_Your task_
The entries are to be reproduced verbatim, and their pictures left out.

_Difference listings_
......

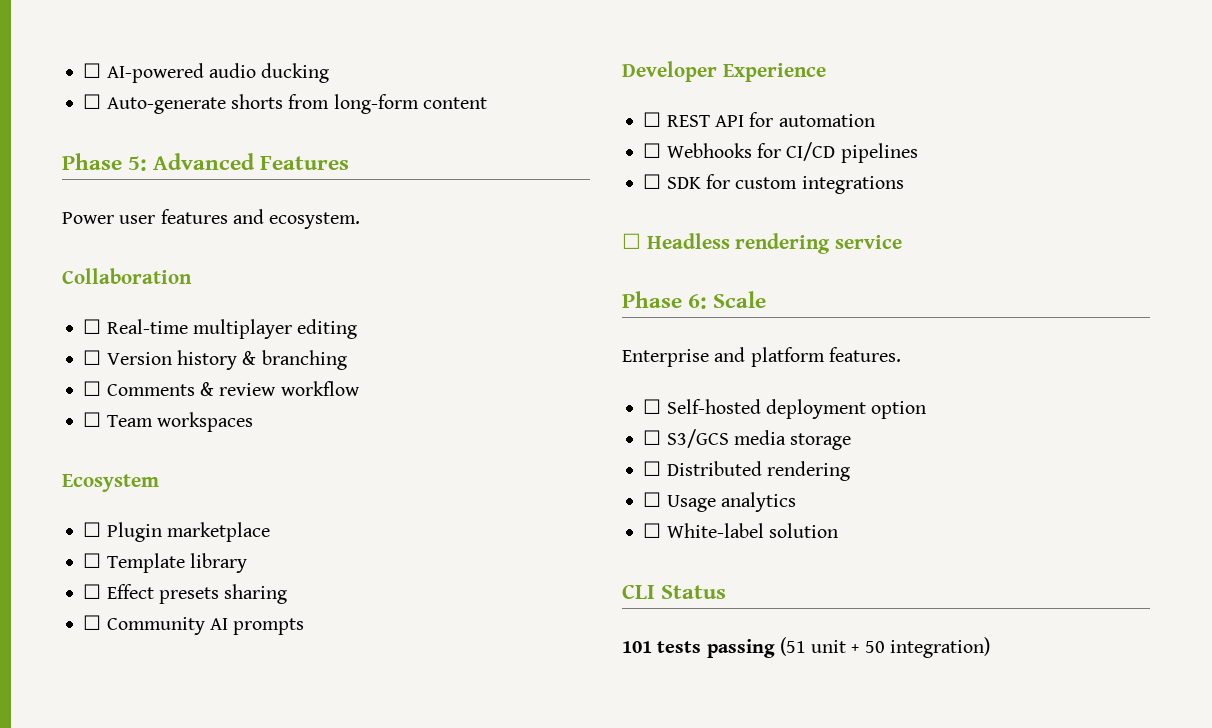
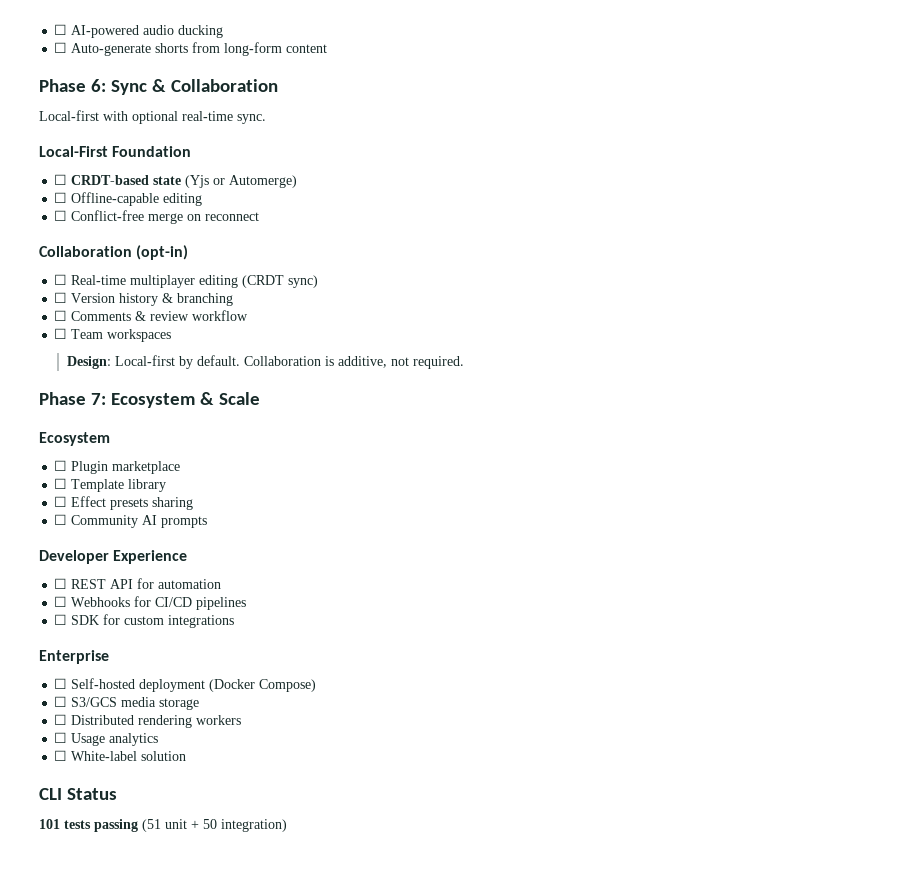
- Phase 5: Advanced Features
- Power user features and ecosystem.
- Collaboration
+ Phase 6: Sync & Collaboration
+ Local-first with optional real-time sync.
+ Local-First Foundation
+ ☐ CRDT-based state (Yjs or Automerge)
+ ☐ Offline-capable editing
+ ☐ Conflict-free merge on reconnect
+ Collaboration (opt-in)
- ☐ Real-time multiplayer editing
+ ☐ Real-time multiplayer editing (CRDT sync)
+ Design: Local-first by default. Collaboration is additive, not required.
+ Phase 7: Ecosystem & Scale
- ☐ Headless rendering service
- Phase 6: Scale
- Enterprise and platform features.
+ Enterprise
- ☐ Self-hosted deployment option
+ ☐ Self-hosted deployment (Docker Compose)
- ☐ Distributed rendering
+ ☐ Distributed rendering workers

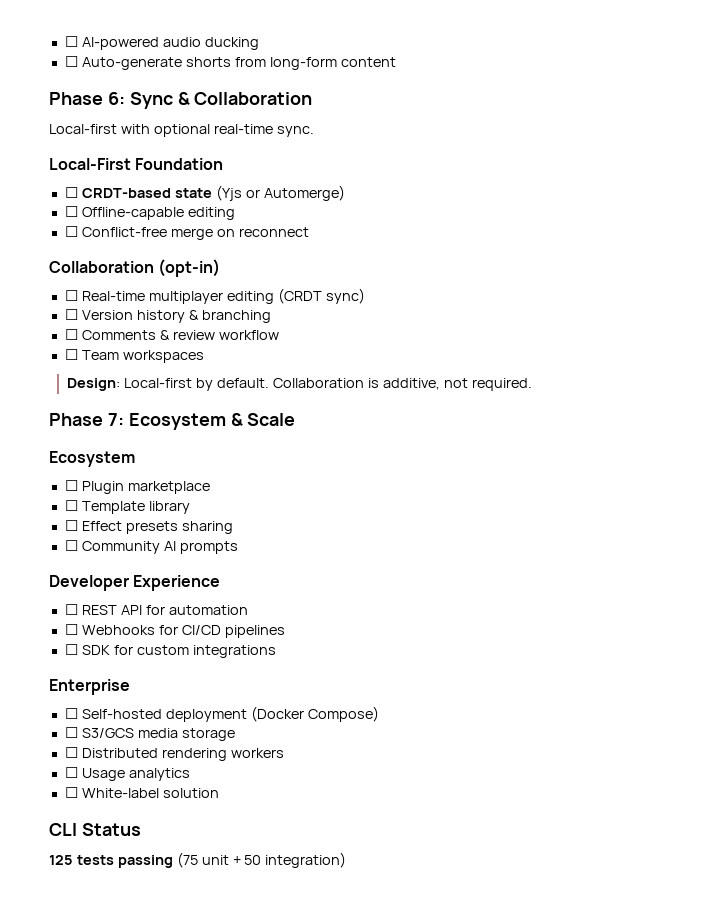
- 101 tests passing (51 unit + 50 integration)
+ 125 tests passing (75 unit + 50 integration)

......

_Response box_
- Phase 5: Advanced Features
- Power user features and ecosystem.
- Collaboration
+ Phase 6: Sync & Collaboration
+ Local-first with optional real-time sync.
+ Local-First Foundation
+ ☐ CRDT-based state (Yjs or Automerge)
+ ☐ Offline-capable editing
+ ☐ Conflict-free merge on reconnect
+ Collaboration (opt-in)
- ☐ Real-time multiplayer editing
+ ☐ Real-time multiplayer editing (CRDT sync)
+ Design: Local-first by default. Collaboration is additive, not required.
+ Phase 7: Ecosystem & Scale
- ☐ Headless rendering service
- Phase 6: Scale
- Enterprise and platform features.
+ Enterprise
- ☐ Self-hosted deployment option
+ ☐ Self-hosted deployment (Docker Compose)
- ☐ Distributed rendering
+ ☐ Distributed rendering workers

- 101 tests passing (51 unit + 50 integration)
+ 125 tests passing (75 unit + 50 integration)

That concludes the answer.